#### [Data for analysis]
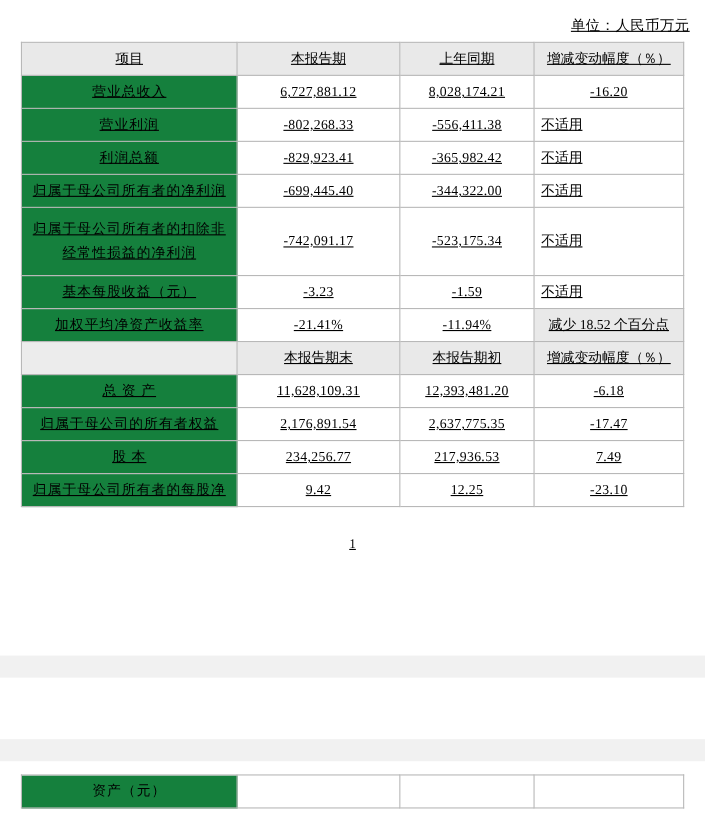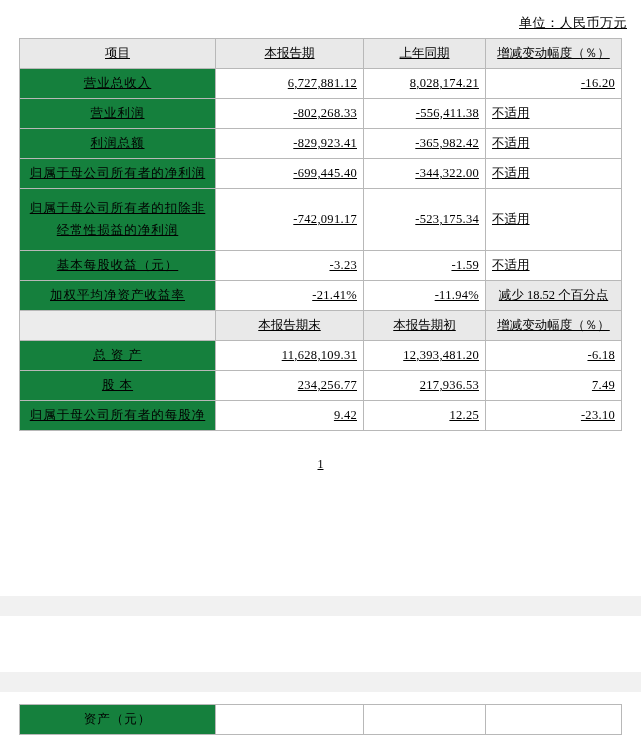--- a/index.html
+++ b/index.html
@@ -62,7 +62,7 @@
     padding: 4px 6px;
   }
   .num {
-    text-align: right;
+    text-align: center;
     padding-right: 10px;
     font-family: "Liberation Serif", "DejaVu Serif", serif;
     letter-spacing: 0.3px;

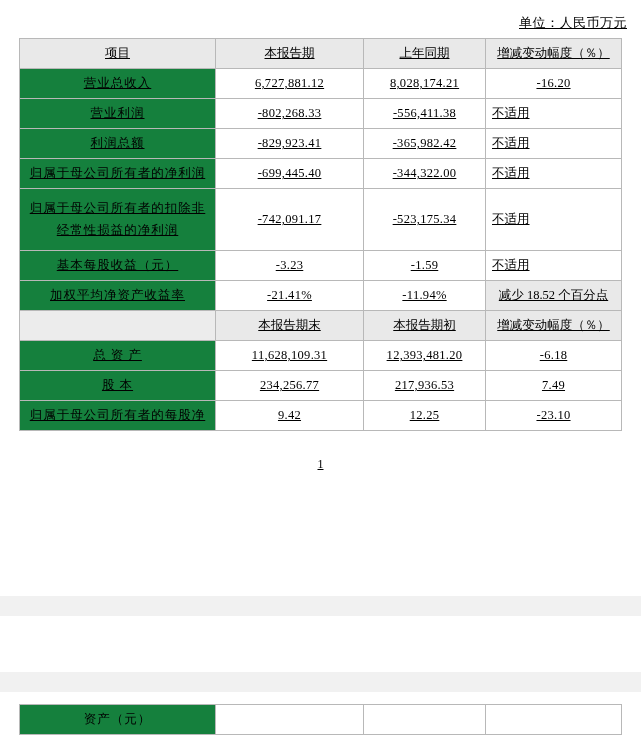--- a/index.html
+++ b/index.html
@@ -184,6 +184,12 @@
         <td class="num">-6.18</td>
       </tr>
       <tr>
+        <td class="label">归属于母公司的所有者权益</td>
+        <td class="num">2,176,891.54</td>
+        <td class="num">2,637,775.35</td>
+        <td class="num">-17.47</td>
+      </tr>
+      <tr>
         <td class="label">股 本</td>
         <td class="num">234,256.77</td>
         <td class="num">217,936.53</td>

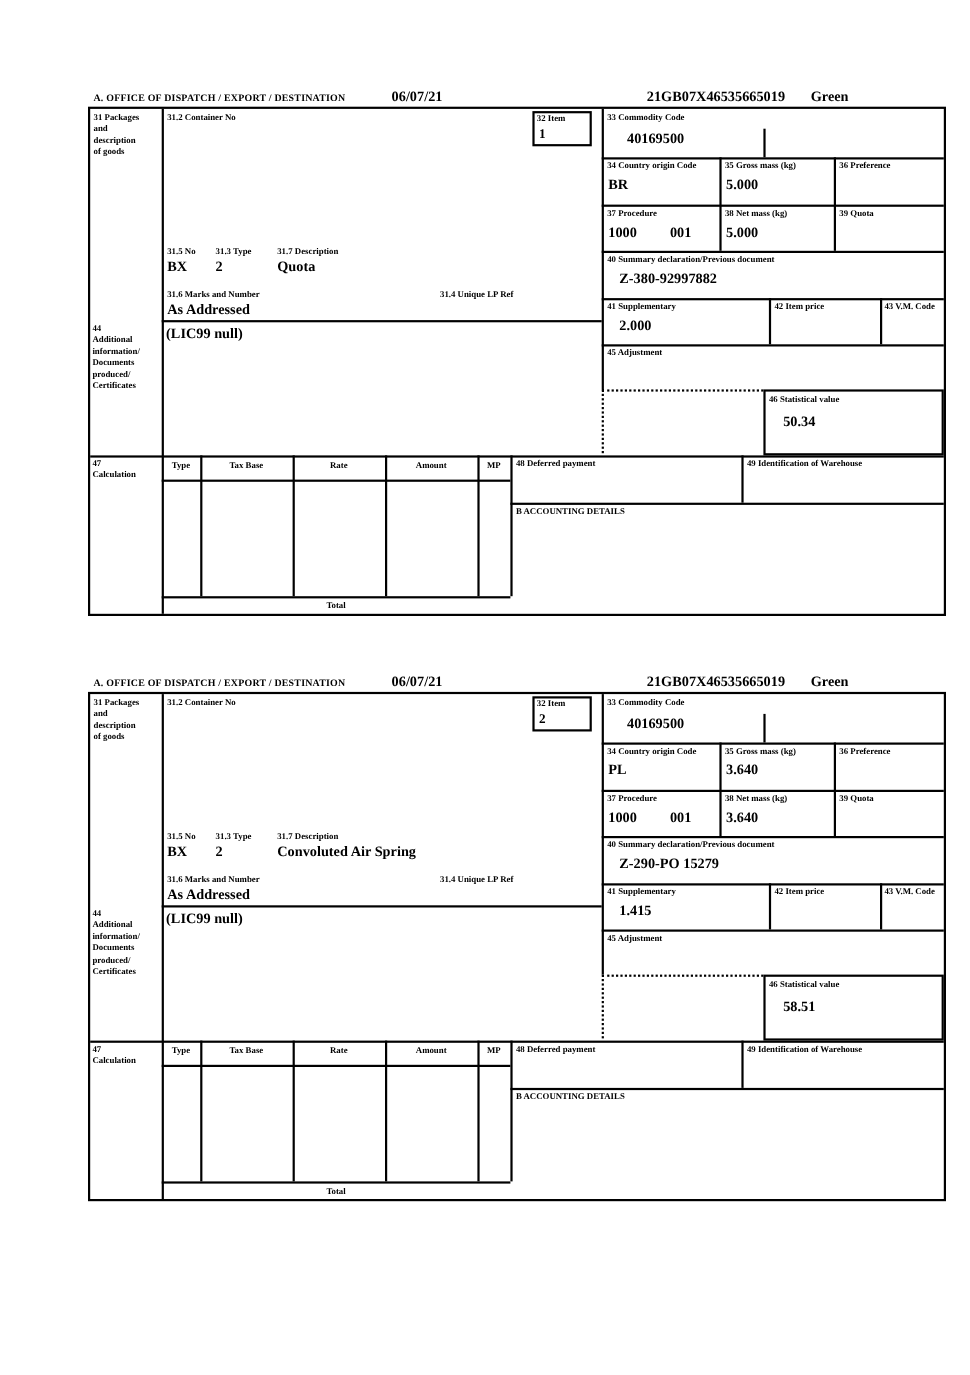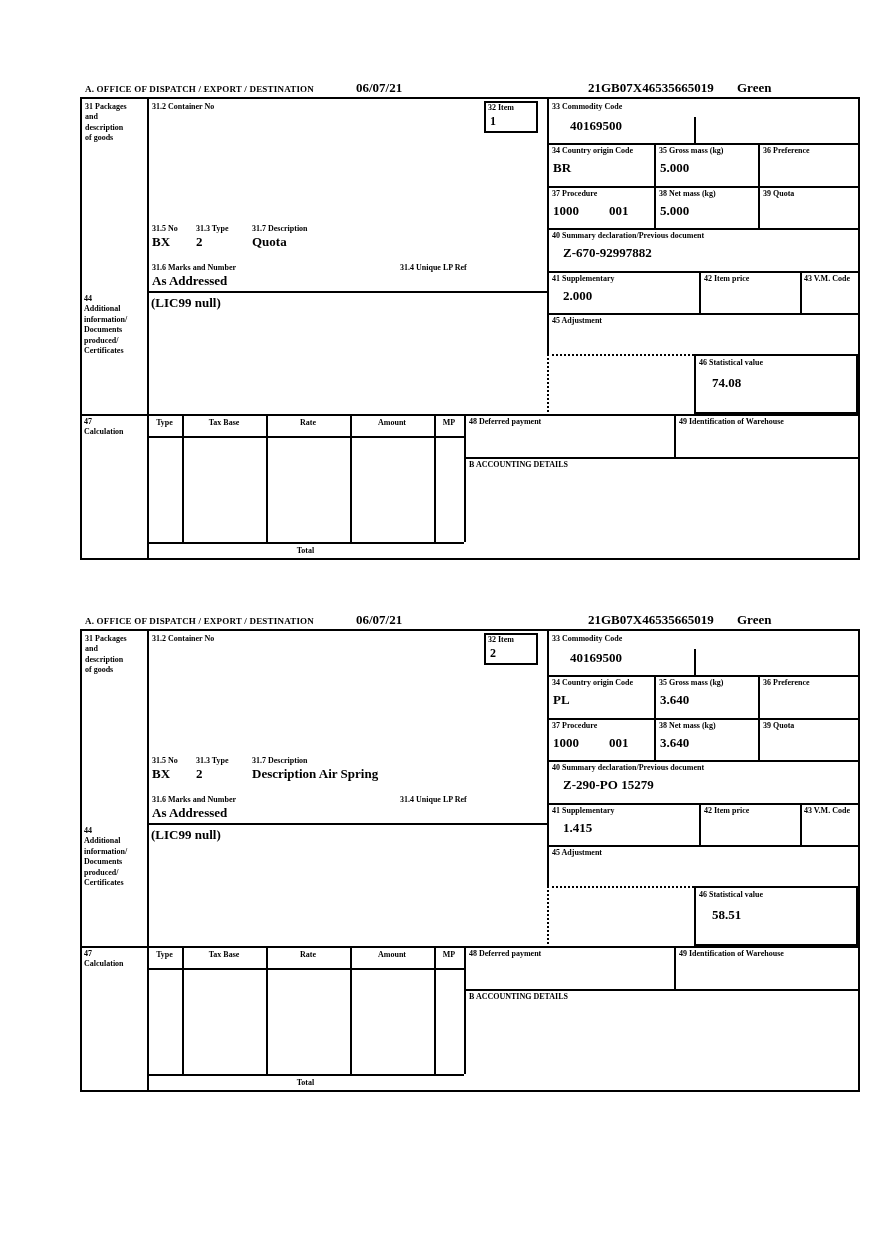--- a/index.html
+++ b/index.html
@@ -101,7 +101,7 @@
       <div class="val" style="left:70px;top:174px;">As Addressed</div>
 
       <div class="lbl" style="left:470px;top:132px;">40 Summary declaration/Previous document</div>
-      <div class="val" style="left:481px;top:146px;">Z-670-92997882</div>
+      <div class="val" style="left:481px;top:146px;">Z-380-92997882</div>
 
       <div class="lbl" style="left:470px;top:175px;">41 Supplementary</div>
       <div class="val" style="left:481px;top:189px;">2.000</div>

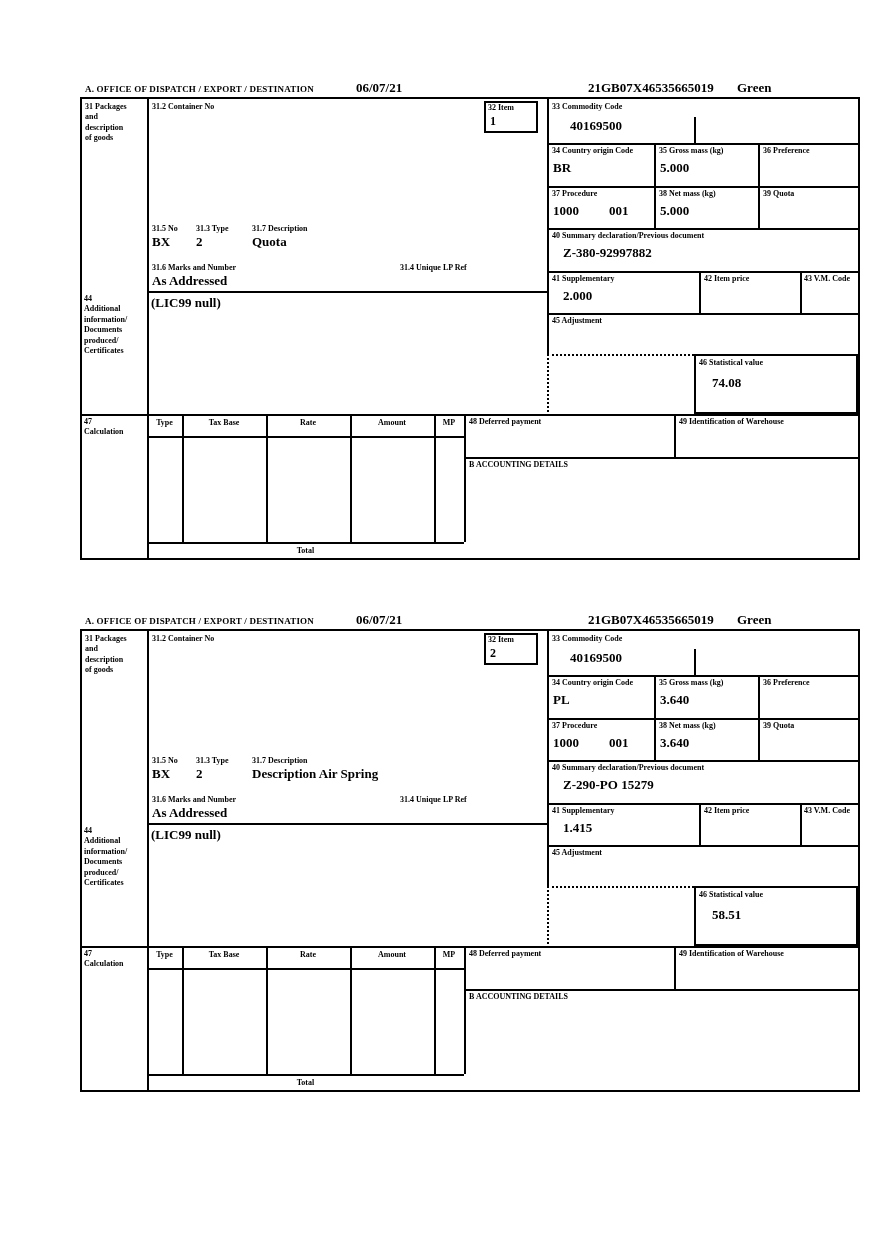--- a/index.html
+++ b/index.html
@@ -121,7 +121,7 @@
       <div class="val" style="left:69px;top:196px;">(LIC99 null)</div>
 
       <div class="lbl" style="left:617px;top:259px;">46 Statistical value</div>
-      <div class="val" style="left:630px;top:276px;">74.08</div>
+      <div class="val" style="left:630px;top:276px;">50.34</div>
 
       <div class="lbl lblw" style="left:2px;top:318px;width:58px;">
         <div>47</div>

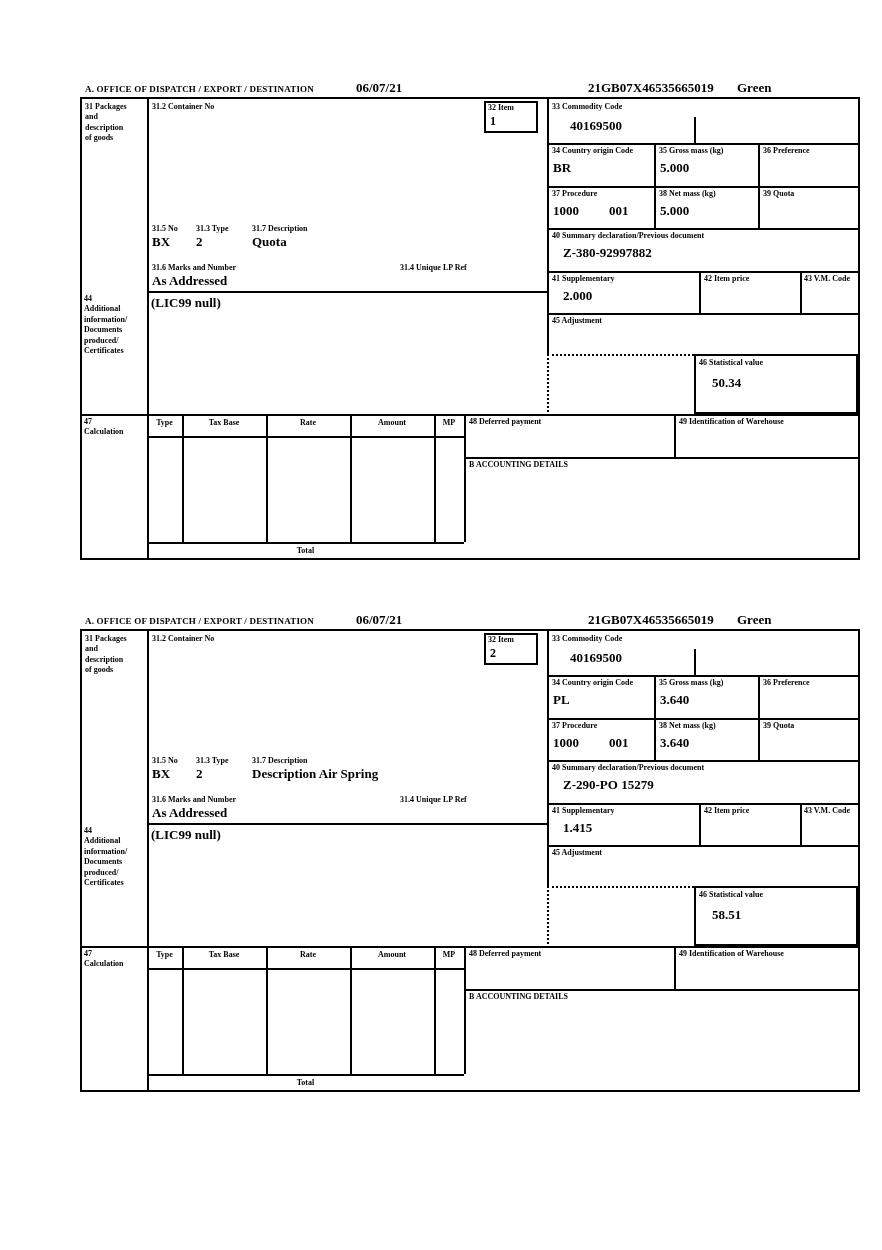--- a/index.html
+++ b/index.html
@@ -206,7 +206,7 @@
       <div class="lbl" style="left:170px;top:125px;">31.7 Description</div>
       <div class="val" style="left:70px;top:135px;">BX</div>
       <div class="val" style="left:114px;top:135px;">2</div>
-      <div class="val" style="left:170px;top:135px;">Description Air Spring</div>
+      <div class="val" style="left:170px;top:135px;">Convoluted Air Spring</div>
 
       <div class="lbl" style="left:70px;top:164px;">31.6 Marks and Number</div>
       <div class="lbl" style="left:318px;top:164px;">31.4 Unique LP Ref</div>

#### [Work request]
Output every record exactly, minus the pictures.

#### [Response to this task]
--- a/index.html
+++ b/index.html
@@ -62,7 +62,7 @@
     padding: 4px 6px;
   }
   .num {
-    text-align: right;
+    text-align: center;
     padding-right: 10px;
     font-family: "Liberation Serif", "DejaVu Serif", serif;
     letter-spacing: 0.3px;

--- a/index.html
+++ b/index.html
@@ -184,6 +184,12 @@
         <td class="num">-6.18</td>
       </tr>
       <tr>
+        <td class="label">归属于母公司的所有者权益</td>
+        <td class="num">2,176,891.54</td>
+        <td class="num">2,637,775.35</td>
+        <td class="num">-17.47</td>
+      </tr>
+      <tr>
         <td class="label">股 本</td>
         <td class="num">234,256.77</td>
         <td class="num">217,936.53</td>

--- a/index.html
+++ b/index.html
@@ -101,7 +101,7 @@
       <div class="val" style="left:70px;top:174px;">As Addressed</div>
 
       <div class="lbl" style="left:470px;top:132px;">40 Summary declaration/Previous document</div>
-      <div class="val" style="left:481px;top:146px;">Z-670-92997882</div>
+      <div class="val" style="left:481px;top:146px;">Z-380-92997882</div>
 
       <div class="lbl" style="left:470px;top:175px;">41 Supplementary</div>
       <div class="val" style="left:481px;top:189px;">2.000</div>

--- a/index.html
+++ b/index.html
@@ -121,7 +121,7 @@
       <div class="val" style="left:69px;top:196px;">(LIC99 null)</div>
 
       <div class="lbl" style="left:617px;top:259px;">46 Statistical value</div>
-      <div class="val" style="left:630px;top:276px;">74.08</div>
+      <div class="val" style="left:630px;top:276px;">50.34</div>
 
       <div class="lbl lblw" style="left:2px;top:318px;width:58px;">
         <div>47</div>

--- a/index.html
+++ b/index.html
@@ -206,7 +206,7 @@
       <div class="lbl" style="left:170px;top:125px;">31.7 Description</div>
       <div class="val" style="left:70px;top:135px;">BX</div>
       <div class="val" style="left:114px;top:135px;">2</div>
-      <div class="val" style="left:170px;top:135px;">Description Air Spring</div>
+      <div class="val" style="left:170px;top:135px;">Convoluted Air Spring</div>
 
       <div class="lbl" style="left:70px;top:164px;">31.6 Marks and Number</div>
       <div class="lbl" style="left:318px;top:164px;">31.4 Unique LP Ref</div>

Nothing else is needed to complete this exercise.